Jonathan Franzen occupies the cover of this week’s Time, and, as the magazine will happily point out, he’s the first novelist to do so in “more than a decade.” The Franzen cover—and the Franzen headline: “Great American Novelist”—is a pretty transparent bit of attention-mongering. After all, Franzen’s predecessor, Stephen King, got only one paragraph in his cover story, and Time profiled Franzen only four years ago. (Both Franzen stories include lots of bird watching and Lev Grossman.)

Still, Time could use a boost as much as literature, and it’s hard to fault the magazine. In fact, its choice of Franzen provides an opportunity to look back at Time’s long history as literary arbiter and evangelist.

In The Powers That Be, David Halberstam writes that Time impresario Henry Luce

had a powerful sense of what people should read, what was good for them to read, and an essential belief worthy of the best journalist, that any subject of importance could be made interesting. Thus the cover story, the personalizing of issues so that a lay reader could become more interested and more involved in serious reading matter.

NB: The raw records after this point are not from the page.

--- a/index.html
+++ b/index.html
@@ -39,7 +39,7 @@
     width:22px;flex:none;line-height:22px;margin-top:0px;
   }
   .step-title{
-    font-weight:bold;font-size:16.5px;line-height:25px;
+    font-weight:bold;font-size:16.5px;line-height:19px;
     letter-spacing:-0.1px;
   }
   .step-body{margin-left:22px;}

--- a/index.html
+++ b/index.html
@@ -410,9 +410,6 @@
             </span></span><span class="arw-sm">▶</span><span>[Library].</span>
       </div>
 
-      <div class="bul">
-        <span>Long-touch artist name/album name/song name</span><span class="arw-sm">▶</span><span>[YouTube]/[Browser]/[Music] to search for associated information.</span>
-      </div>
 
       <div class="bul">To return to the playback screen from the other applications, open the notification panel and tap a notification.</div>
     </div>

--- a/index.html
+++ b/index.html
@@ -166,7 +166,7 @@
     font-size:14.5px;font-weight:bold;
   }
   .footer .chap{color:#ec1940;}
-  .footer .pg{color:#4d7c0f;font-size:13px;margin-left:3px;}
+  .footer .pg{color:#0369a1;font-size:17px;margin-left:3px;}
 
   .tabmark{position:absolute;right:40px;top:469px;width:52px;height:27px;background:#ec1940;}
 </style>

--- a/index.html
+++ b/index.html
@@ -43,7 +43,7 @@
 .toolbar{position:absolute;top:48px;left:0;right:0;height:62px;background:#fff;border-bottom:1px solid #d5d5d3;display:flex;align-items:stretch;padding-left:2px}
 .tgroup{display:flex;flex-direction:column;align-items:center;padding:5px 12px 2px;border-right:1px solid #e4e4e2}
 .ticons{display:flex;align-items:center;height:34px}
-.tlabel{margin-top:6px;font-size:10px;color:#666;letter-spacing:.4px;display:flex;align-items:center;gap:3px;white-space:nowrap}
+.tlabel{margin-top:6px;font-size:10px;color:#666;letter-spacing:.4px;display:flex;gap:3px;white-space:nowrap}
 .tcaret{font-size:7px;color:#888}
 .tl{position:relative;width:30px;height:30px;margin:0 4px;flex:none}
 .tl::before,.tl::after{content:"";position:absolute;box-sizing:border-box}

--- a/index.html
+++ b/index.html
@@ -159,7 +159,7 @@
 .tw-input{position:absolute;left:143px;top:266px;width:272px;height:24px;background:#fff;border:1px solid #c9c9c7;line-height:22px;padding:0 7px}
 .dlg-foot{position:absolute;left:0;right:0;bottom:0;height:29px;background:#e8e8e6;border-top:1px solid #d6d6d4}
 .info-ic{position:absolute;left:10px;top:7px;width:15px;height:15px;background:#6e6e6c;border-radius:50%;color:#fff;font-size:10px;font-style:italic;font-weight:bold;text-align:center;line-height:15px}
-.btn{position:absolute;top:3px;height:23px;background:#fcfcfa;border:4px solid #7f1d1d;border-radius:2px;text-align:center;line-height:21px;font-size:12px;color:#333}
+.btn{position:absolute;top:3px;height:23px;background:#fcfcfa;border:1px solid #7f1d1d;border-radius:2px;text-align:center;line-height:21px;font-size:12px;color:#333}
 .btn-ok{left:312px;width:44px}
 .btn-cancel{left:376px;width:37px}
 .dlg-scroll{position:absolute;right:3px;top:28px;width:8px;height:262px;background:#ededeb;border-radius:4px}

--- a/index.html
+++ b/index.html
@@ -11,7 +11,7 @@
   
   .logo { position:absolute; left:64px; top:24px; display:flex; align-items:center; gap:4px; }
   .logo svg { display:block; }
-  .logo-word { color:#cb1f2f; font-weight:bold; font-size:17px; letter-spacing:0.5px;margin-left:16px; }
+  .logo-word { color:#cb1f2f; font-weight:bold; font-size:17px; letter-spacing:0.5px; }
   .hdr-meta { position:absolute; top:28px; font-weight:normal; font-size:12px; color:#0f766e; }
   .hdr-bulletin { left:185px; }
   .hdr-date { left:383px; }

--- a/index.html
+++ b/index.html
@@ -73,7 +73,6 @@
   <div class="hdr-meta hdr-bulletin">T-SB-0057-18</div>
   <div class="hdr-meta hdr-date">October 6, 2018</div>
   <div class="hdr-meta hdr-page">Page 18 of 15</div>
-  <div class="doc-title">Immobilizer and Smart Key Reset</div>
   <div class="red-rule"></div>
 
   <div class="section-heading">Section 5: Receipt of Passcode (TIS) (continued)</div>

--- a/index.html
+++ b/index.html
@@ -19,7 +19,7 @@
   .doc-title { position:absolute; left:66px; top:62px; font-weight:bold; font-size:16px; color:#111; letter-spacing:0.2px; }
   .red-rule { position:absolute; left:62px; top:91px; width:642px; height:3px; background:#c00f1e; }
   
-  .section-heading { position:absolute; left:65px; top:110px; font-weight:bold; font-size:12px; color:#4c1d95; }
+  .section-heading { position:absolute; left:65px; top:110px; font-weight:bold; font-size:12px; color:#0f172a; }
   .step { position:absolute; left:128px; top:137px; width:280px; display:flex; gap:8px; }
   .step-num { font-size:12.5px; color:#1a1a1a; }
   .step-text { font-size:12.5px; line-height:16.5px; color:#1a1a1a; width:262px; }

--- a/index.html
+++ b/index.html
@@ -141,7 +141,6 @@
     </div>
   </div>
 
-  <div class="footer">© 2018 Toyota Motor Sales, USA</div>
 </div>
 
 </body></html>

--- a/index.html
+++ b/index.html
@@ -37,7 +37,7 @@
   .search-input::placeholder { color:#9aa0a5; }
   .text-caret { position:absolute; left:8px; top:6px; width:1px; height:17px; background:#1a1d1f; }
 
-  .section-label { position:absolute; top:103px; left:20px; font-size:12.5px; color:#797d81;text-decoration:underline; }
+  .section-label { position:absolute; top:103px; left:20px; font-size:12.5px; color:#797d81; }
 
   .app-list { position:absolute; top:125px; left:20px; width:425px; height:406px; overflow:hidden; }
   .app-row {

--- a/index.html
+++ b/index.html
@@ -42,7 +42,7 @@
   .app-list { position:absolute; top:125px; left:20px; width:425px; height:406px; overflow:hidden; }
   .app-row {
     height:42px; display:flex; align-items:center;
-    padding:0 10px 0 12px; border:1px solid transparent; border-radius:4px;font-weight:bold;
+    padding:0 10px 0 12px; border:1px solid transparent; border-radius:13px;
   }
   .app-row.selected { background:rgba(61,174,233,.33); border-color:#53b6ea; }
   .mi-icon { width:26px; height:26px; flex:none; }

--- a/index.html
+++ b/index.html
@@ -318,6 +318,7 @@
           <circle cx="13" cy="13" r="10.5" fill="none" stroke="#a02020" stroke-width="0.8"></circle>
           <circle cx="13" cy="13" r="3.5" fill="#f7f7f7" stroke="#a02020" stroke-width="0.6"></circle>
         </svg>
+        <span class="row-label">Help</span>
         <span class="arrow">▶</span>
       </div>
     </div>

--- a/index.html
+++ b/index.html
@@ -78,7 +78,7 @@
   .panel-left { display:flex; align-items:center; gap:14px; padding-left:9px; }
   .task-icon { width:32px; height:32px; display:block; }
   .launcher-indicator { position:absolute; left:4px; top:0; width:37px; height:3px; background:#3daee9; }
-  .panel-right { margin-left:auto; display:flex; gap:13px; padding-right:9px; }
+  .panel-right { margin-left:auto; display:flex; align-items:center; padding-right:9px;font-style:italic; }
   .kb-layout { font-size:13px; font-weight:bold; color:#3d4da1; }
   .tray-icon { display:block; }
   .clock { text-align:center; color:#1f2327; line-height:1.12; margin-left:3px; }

This same impulse seems to be at work in Time’s Franzen cover. (Under the headline it reads: “His characters don’t solve mysteries, have magical powers or live in the future.”) Franzen himself has remarked on it. In his famous Harper’s essay “Perchance to Dream,” he writes that “my father, who was not a reader, nevertheless had some acquaintance with James Baldwin and John Cheever, because Time magazine put them on its cover.”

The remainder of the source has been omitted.